When Surf had time, we would explore the city and it was odd to me: beauty was unmistakably present in the landscape, but everything—the trees, the flowers, the river, the infrastructure—was all in black-and-white; my anticipated excitement for new discovery dulled by the monochromatic color palette. The energy of my surroundings was dark and heavy, shrouded by cloud cover that forbade illumination and warmth. For 26 years I knew only sunshine and heat in South Florida; then, although freezing at times, six years of full sunshine in Colorado. Like a sunflower, I only thrived in bright light. With the inevitable messiness of a move, and a time when sleep was limited by our newborn baby, I needed more than ever to feel awake, alert. But it seemed that this city was permanently asleep. As time wore on and my shock diminished, jobless and alone all day & night with two small children, I became desperate for an outlet with which to exist in this foreign darkness.

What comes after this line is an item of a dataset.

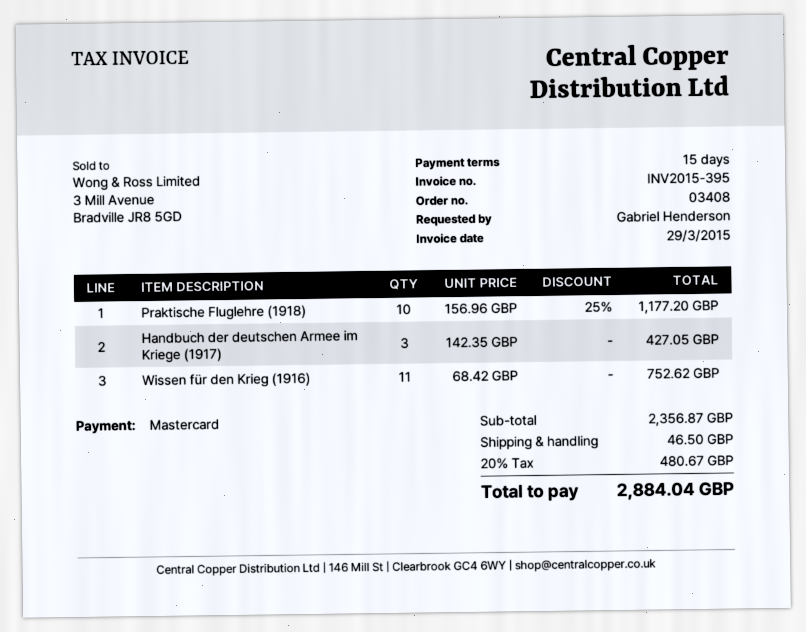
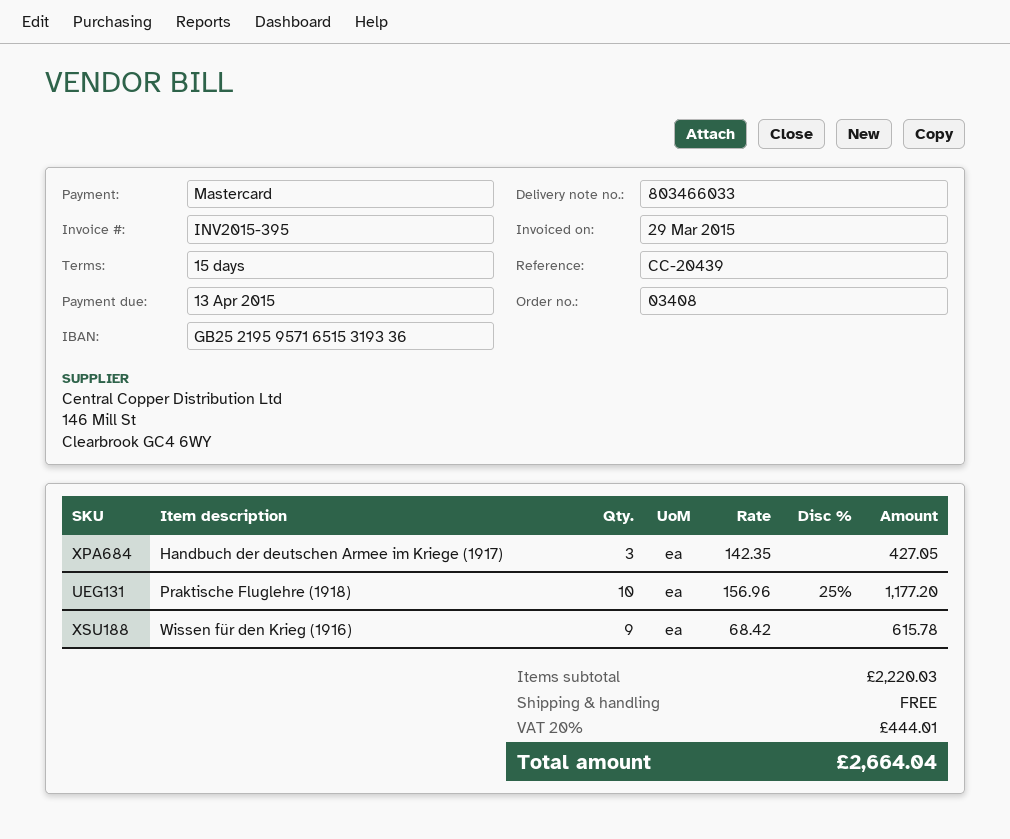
Wissen für den Krieg (1916): 11 x 68.42 = 752.62 -> 9 x 68.42 = 615.78
subtotal: 2356.87 -> 2220.03
shipping: 46.50 -> 0.00
tax: 20% = 480.67 -> 20% = 444.01
total: 2884.04 -> 2664.04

Then, of course, like a reliable old friend, my camera called to me. Admittedly, it was mostly the lens of my iPhone that was put to the task and less often my DSLR. It was no-doubt the most convenient way for me—all loaded up with kids & bags everywhere I went—to pursue photography. Whatever the tool, I needed those images in order to assess this strange new place. It was through the lens that this city came alive for me. There was personality radiating all around like invisible UV rays that were visible through the lens. The hilly forest landscape embraced the edges of the viewfinder like a large, gentle hug. Gnarly tree limbs at every turn were fingers that led me down corridors of dark, winding roads. Rivet-lined steel-beamed bridges stretched stoically across the Willamette river, exuding a strength of character that gave me the courage to go across and beyond.

In the darkness, colors came alive through man-made things. The brightly-painted houses, shiny new building materials and old patina sidings, hand-made art applied to exterior walls, and neon apparel worn by the people all gave Portland an authentic spunk. People were friendly and happy and proud of their place, almost in direct defiance of the gloomy weather. Within the confines of their space, they were openly giving of themselves. From the teenage drive-thru barista to the co-founder of a global agency, from the professional image-makers to the street artists, from the world-renowned chefs to the food truck owners…every conversation was treated as an outward invitation to know your fellow human. I gained a new way of opening up to these wonderful strangers. Eventually I even started working again, made good friends and good money, too.

 

Then, almost as soon as all the wonderment set in for me, my time there was up; another job, in another state, beckoned us to keep on moving. Now Portland will forever be the love I never really got to know.

Perhaps it’s unfair for me to romanticize my experience in Portland now that it’s in the past, but there is something so special about the way my experience there rolled over me like the clouded mist this place is known for: dark and slow, creeping and ominous at first; then, the fog lifting slowly into a cool, calm and cozy place; burning off into a bright, shiny, happy ending that will stay with me long after I’m gone.